Four elements are required for a threat to exist—agent, intent, target, and mechanism. There must be an agent with intent to carry out an attack. There must also be a target and mechanism whereby the agent can exploit vulnerability within a system. When these elements are present, there is a strong feasibility of attack. The feasibility for a threat to exist is based on current technology, methodology, and skill of the attacking agent. Extensible technologies have enabled threat feasibility involving denial-of-service, spoofing, or covert channel attacks. Methodology is a technique, such as the use of password guessing algorithms, used to perpetrate a threat. Technical skill and knowledge of systems, processes, and practices is required to carry out the threat.
Identifying threat feasibility is the first step in threat assessment. Application of this process yields a significant number of potential threats, many of which will never be exploited. Therefore, further analysis is required to refine the likelihood of a threat actually occurring. More critical analysis is required in order that valuable counterattack resources are used most effectively and efficiently.
In threat assessment, feasibility is refined to detect the presence of specific indicators of potential threat. A prerequisite of indicators is intent by the agent of the threat. Intent helps to qualify the potential effort, skill, and expense the attacker is willing to invest in exploiting system vulnerability. Indicators are specific actions on the part of individuals or groups. An example of a threat indicator is the communication of specific threats in an affinity group that meets in cyberspace. The methodology used to exploit vulnerabilities could be published on a Web site. If security analysts note these indicators, they create a higher potential that the feasibility will be exploited and therefore additional safeguards may be needed.
When there are indications of targeting against an information asset, threats that have not actually occurred are potential threats and those demonstrated to be feasible are active threats. When implementing security measures, considering the efficient expenditure of security resources, the threats that are directly applicable to the vulnerable information asset should receive the highest priority.

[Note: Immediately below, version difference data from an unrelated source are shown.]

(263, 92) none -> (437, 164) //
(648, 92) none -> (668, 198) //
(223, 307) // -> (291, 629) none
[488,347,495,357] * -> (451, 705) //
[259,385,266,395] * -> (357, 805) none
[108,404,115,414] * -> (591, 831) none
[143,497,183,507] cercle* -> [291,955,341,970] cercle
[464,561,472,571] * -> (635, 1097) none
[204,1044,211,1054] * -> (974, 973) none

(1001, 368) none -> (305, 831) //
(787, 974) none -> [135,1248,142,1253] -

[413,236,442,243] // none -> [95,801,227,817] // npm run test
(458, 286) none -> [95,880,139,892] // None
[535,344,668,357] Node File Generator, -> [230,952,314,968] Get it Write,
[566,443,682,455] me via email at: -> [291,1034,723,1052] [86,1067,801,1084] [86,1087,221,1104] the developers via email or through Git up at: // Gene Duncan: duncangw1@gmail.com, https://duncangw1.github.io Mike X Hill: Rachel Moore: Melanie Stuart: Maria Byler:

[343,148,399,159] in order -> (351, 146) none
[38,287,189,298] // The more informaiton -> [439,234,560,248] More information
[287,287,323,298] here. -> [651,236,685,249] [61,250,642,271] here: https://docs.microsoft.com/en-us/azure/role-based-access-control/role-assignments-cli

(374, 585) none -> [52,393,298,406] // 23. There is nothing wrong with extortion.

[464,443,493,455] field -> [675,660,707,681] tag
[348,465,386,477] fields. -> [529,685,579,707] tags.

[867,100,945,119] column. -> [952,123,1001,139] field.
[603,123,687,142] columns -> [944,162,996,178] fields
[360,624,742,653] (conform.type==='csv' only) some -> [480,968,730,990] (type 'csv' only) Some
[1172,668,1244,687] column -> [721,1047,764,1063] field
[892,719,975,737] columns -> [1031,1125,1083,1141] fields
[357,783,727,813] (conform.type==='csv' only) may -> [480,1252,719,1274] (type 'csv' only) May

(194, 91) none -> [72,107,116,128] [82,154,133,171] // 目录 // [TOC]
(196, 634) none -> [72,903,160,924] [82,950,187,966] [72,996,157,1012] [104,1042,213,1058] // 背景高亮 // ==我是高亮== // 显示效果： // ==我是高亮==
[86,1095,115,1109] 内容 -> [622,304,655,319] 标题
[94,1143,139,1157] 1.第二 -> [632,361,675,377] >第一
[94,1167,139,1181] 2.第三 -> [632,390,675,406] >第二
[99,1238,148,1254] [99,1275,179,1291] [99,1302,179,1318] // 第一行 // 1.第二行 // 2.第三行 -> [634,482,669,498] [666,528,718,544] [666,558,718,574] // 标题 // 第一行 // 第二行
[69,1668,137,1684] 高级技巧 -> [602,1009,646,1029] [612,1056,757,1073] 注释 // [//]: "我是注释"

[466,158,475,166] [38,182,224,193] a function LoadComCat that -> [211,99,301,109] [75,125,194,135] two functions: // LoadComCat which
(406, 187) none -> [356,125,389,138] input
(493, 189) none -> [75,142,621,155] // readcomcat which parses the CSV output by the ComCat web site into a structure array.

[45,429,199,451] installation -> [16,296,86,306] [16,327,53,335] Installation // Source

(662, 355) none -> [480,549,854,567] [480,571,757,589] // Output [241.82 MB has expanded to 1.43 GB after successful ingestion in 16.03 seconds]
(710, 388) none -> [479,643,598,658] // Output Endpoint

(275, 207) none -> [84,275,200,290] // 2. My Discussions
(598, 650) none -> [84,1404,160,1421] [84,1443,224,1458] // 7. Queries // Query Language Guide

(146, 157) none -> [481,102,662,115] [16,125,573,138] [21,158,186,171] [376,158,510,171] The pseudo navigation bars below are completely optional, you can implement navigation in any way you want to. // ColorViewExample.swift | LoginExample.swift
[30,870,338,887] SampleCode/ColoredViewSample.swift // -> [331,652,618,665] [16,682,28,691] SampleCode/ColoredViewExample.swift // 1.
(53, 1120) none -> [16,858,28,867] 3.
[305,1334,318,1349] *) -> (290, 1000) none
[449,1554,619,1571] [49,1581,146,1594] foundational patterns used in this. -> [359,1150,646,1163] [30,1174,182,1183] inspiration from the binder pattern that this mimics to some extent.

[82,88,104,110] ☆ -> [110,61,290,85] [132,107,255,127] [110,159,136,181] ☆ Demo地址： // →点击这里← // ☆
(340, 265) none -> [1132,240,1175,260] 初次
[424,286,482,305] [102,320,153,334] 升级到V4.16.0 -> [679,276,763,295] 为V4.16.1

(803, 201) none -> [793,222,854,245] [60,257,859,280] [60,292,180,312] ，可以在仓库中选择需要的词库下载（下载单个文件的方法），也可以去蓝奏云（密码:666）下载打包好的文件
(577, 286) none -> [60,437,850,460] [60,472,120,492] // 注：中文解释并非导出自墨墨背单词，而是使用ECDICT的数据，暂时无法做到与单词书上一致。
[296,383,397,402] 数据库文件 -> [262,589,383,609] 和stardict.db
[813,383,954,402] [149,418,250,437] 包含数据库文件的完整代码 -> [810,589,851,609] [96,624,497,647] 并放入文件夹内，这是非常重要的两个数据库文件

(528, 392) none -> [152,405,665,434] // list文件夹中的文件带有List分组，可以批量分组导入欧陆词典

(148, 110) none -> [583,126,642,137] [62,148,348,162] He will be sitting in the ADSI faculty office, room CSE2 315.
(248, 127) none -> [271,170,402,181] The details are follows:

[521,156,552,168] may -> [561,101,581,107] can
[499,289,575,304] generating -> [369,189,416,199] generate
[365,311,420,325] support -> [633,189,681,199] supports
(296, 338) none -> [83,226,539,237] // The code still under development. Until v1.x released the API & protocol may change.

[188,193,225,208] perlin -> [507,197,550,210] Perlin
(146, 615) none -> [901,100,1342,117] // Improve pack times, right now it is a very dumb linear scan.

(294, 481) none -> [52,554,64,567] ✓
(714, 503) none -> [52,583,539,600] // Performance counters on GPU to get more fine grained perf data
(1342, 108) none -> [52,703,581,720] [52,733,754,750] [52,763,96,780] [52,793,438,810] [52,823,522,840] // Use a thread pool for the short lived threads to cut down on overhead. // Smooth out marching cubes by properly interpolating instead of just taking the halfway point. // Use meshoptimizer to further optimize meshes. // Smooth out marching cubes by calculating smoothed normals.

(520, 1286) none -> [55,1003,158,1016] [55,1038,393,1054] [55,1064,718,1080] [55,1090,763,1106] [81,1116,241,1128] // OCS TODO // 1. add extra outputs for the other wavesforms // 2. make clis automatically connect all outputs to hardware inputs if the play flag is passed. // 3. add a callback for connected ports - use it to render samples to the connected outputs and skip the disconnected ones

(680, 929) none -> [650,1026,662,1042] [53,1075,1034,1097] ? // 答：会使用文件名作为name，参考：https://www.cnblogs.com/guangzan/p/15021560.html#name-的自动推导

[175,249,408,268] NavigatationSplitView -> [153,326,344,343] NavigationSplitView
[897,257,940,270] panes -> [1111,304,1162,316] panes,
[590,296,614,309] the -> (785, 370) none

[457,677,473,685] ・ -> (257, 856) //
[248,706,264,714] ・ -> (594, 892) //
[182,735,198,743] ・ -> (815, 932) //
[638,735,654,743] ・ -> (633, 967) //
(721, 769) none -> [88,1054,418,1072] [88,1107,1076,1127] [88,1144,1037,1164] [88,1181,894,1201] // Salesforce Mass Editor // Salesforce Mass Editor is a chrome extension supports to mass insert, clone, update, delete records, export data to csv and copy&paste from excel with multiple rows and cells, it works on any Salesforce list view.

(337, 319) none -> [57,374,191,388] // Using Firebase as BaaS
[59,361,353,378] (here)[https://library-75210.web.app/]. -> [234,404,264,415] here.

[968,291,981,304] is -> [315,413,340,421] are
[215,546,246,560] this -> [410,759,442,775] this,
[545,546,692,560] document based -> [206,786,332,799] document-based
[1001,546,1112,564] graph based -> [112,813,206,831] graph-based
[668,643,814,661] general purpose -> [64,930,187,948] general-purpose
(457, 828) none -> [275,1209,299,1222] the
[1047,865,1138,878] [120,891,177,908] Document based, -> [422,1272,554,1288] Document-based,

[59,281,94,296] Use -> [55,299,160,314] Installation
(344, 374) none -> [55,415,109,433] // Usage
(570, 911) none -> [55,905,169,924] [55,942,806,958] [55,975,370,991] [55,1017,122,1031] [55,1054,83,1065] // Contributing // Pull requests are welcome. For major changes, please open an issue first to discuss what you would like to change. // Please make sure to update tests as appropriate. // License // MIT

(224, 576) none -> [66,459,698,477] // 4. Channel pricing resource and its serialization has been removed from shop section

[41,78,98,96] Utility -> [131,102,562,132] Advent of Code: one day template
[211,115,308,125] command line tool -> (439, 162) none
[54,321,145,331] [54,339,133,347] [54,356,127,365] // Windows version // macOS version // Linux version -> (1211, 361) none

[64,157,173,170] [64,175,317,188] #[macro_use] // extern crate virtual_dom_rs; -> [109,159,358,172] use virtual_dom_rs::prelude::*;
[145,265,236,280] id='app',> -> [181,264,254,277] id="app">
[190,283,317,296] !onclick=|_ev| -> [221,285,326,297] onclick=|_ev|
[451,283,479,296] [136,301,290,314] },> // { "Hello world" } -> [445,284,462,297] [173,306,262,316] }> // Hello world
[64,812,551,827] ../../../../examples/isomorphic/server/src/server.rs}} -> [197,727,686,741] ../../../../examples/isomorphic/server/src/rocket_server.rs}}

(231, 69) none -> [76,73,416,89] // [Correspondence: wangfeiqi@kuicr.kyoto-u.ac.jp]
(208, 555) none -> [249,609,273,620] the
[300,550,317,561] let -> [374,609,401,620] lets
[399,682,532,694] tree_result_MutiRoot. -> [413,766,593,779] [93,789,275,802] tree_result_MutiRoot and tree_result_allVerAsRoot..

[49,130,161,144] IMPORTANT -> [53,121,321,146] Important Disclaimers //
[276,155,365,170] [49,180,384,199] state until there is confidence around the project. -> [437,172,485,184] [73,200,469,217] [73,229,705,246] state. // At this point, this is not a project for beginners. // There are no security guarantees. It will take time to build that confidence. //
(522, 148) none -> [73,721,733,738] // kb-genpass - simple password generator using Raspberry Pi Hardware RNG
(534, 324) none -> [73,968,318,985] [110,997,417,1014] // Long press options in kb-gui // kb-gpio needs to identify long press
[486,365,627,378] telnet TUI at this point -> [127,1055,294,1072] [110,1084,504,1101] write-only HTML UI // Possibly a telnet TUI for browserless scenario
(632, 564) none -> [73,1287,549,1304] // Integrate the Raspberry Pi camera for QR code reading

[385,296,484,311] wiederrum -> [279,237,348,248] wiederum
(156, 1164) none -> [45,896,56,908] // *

As the world society becomes more dependent on data processing, information generation, and communication, the potential for significant loss increases if these systems are interrupted. With the increasing complexity of technology and connectivity, new threats are appearing that pose risks to information infrastructures. This extended threat model is designed to help identify potential threats in a more structured manner. Furthermore, these threats are prioritized based on specific information about the effort required to exploit them and indicators of the likelihood that they will be exploited.
The design and application of a threat assessment model requires thoughtful consideration of threat, risk, and vulnerability, taking into account the agent, intent, potential target, and mechanism of attack. Threat must be recognized as a continual process that requires ongoing data collection and analysis to identify new and changing threats effectively.